Des commissaires du gouvernement ont effectué un contrôle de l’ASBL hier après-midi. Parfum de scandale.

"Le Samusocial, c’est ce qui va nous plomber ." Comme ses camarades bruxellois, ce socialiste avait pris, hier, toute la mesure du scandale qui secoue depuis deux semaines le Samusocial. Refusant, dans un premier temps, toute transparence sur son fonctionnement et les rémunérations de ses dirigeants, cette ASBL, spécialisée dans le traitement d’urgence de la situation des sans-abri, a été contrainte de mettre sur la place publique des pratiques mettant à l’épreuve l’éthique du monde politique.

Bref rappel des faits : quatre dirigeants de l’ASBL percevaient des jetons de présence de 140 euros pour chacune des réunions d’un bureau qui se tenait une dizaine de fois par mois. Les réunions du conseil d’administration de cette structure se comptant sur les doigts d’une main. Membres de ce bureau : le président de l’ASBL Michel Degueldre, la présidente du CPAS de la Ville de Bruxelles, Pascale Peraita (PS), sa cheffe de cabinet ainsi qu’Yvan Mayeur (PS), bourgmestre de la Ville de Bruxelles. Celui-ci, toujours silencieux, aurait démissionné du Samusocial début janvier alors que Pascale Peraita, directrice de l’ASBL, a annoncé sa démission du bureau hier. Elle continuera à siéger au conseil d’administration.

Onkelinx déjuge Peraita

Cette proche d’Yvan Mayeur et figure historique du Samusocial avait justifié son attitude par le caractère privé de l’ASBL. C’est ce même caractère privé qui semble aujourd’hui expliquer le fait que les rémunérations qui y sont pratiquées ne sont pas prises en compte dans le plafonnement légal (150 % d’une indemnité parlementaire) qui touche Yvan Mayeur. Pascale Peraita fut recadrée par Laurette Onkelinx. "Le Samusocial est financé à 90 % par des moyens publics, relevait la patronne du PS bruxellois. A ce titre, le PS estime qu’elle doit se soumettre aux mêmes exigences éthiques que les institutions publiques et que les administrateurs doivent être considérés comme des mandataires publics."

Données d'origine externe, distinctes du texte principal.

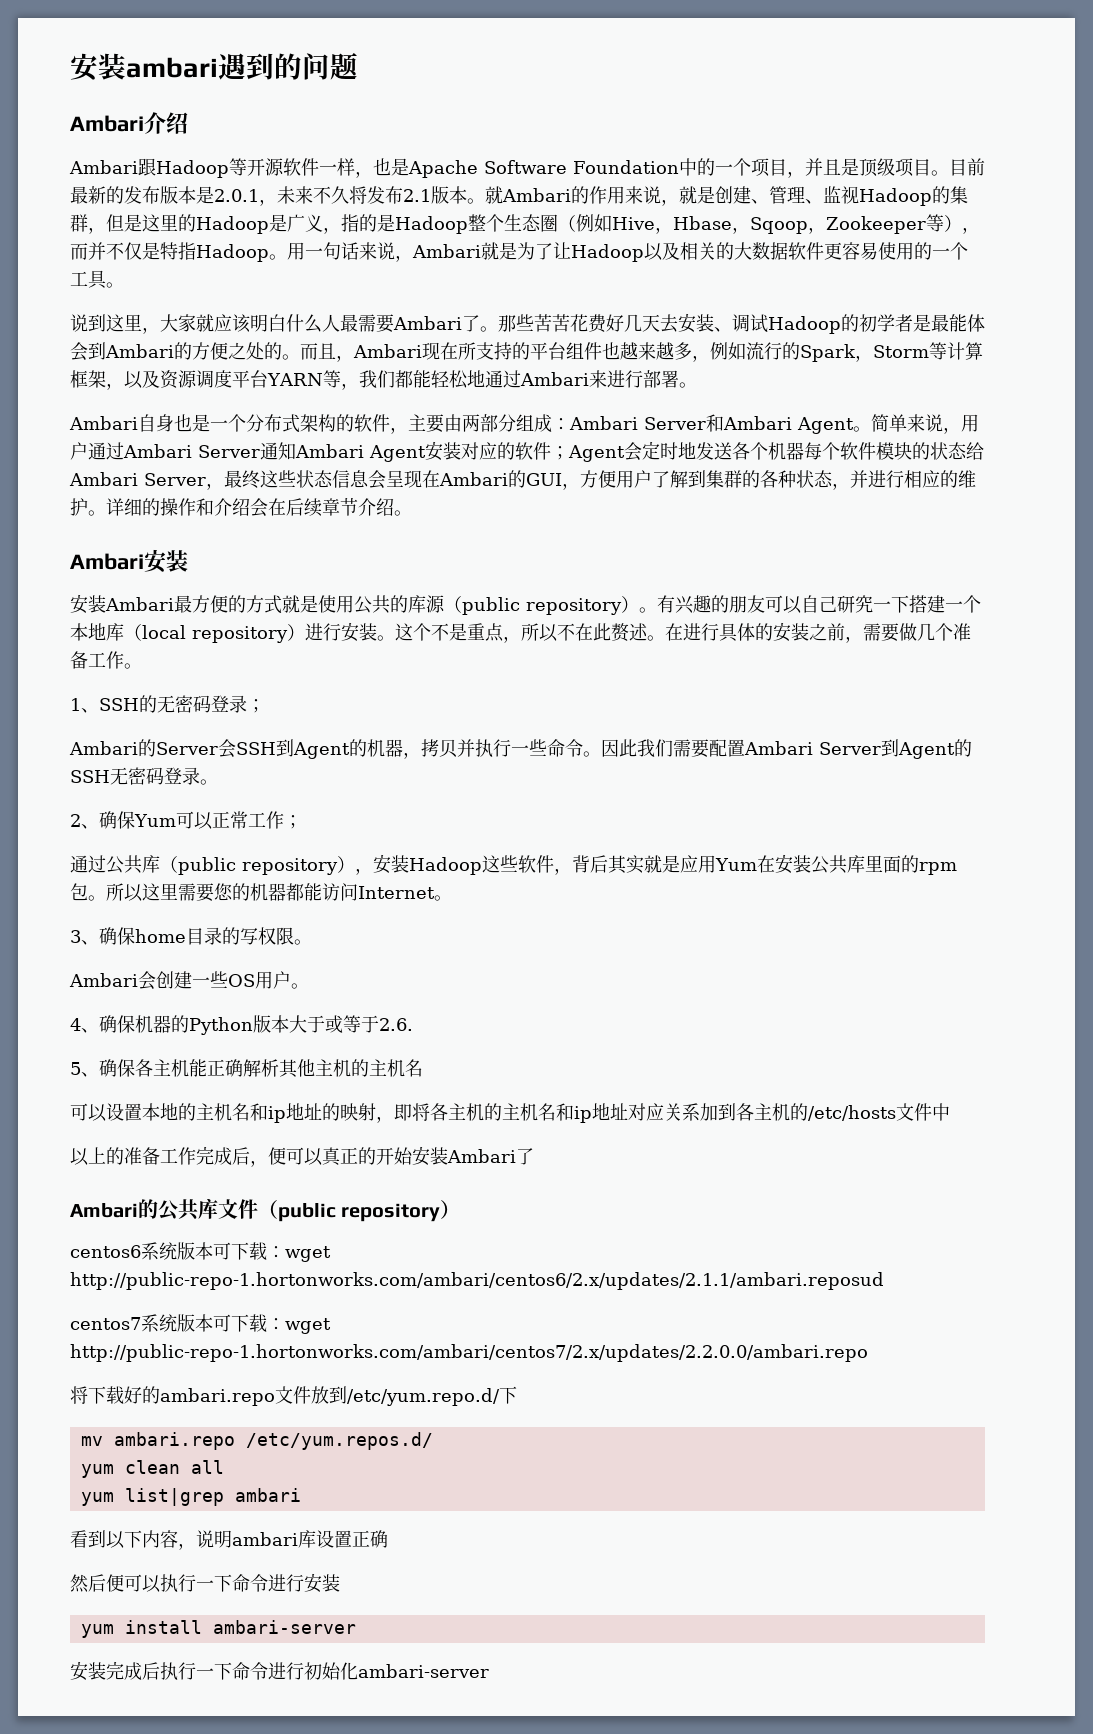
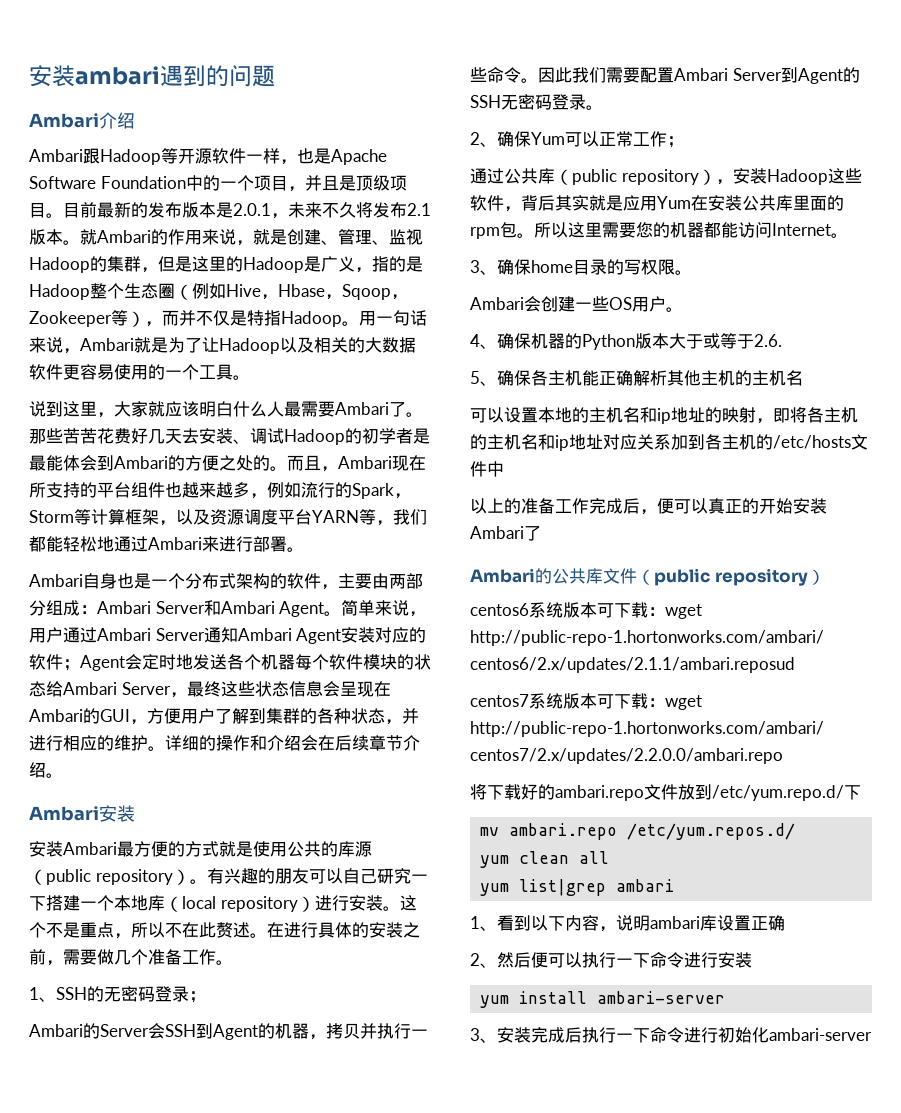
(301, 1495) none -> [470,916,497,931] 1、
(388, 1539) none -> [470,953,497,968] 2、
(356, 1627) none -> [470,1028,497,1043] 3、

Selon certaines sources, cette communication fut demandée par le ministre-Président bruxellois Rudi Vervoort (PS) avant qu’il ne réponde, vendredi après-midi, aux questions des députés bruxellois. Il a annoncé un rapport des commissaires du gouvernement attendu dès la semaine prochaine.

Dans le même temps, "La Libre" apprenait que deux commissaires du gouvernement se trouvaient en fait, au même moment, dans les locaux du Samusocial pour réclamer la répartition des 60 000 euros de jetons payés entre les membres du bureau et les administrateurs et les fiches fiscales de chaque administrateur. Les procès-verbaux prouvant la tenue des bureaux et conseils d’administration sont également réclamés au Samusocial. Il s’agira naturellement de vérifier si ces rémunérations de 1400 euros brut par mois ont bien été payées sur base de prestations réelles et actées comme telles. Dans le cas contraire, l’affaire en rappellera une autre qui n’en finit plus de secouer le bassin liégeois, la Région wallonne et le Parti socialiste. Celle des comités de secteurs.